**What to work on:** In the entries below, find the line containing "order date: 2020-11-04 -> 2020-10-30". Copy it and all lines after it, exactly, through the end.

[Stored dataset items]
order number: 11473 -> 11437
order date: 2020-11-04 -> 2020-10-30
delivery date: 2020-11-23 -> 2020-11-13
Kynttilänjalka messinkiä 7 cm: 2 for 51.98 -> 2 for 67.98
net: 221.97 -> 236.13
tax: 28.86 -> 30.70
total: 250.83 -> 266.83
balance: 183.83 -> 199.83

**Output of the task:**
order date: 2020-11-04 -> 2020-10-30
delivery date: 2020-11-23 -> 2020-11-13
Kynttilänjalka messinkiä 7 cm: 2 for 51.98 -> 2 for 67.98
net: 221.97 -> 236.13
tax: 28.86 -> 30.70
total: 250.83 -> 266.83
balance: 183.83 -> 199.83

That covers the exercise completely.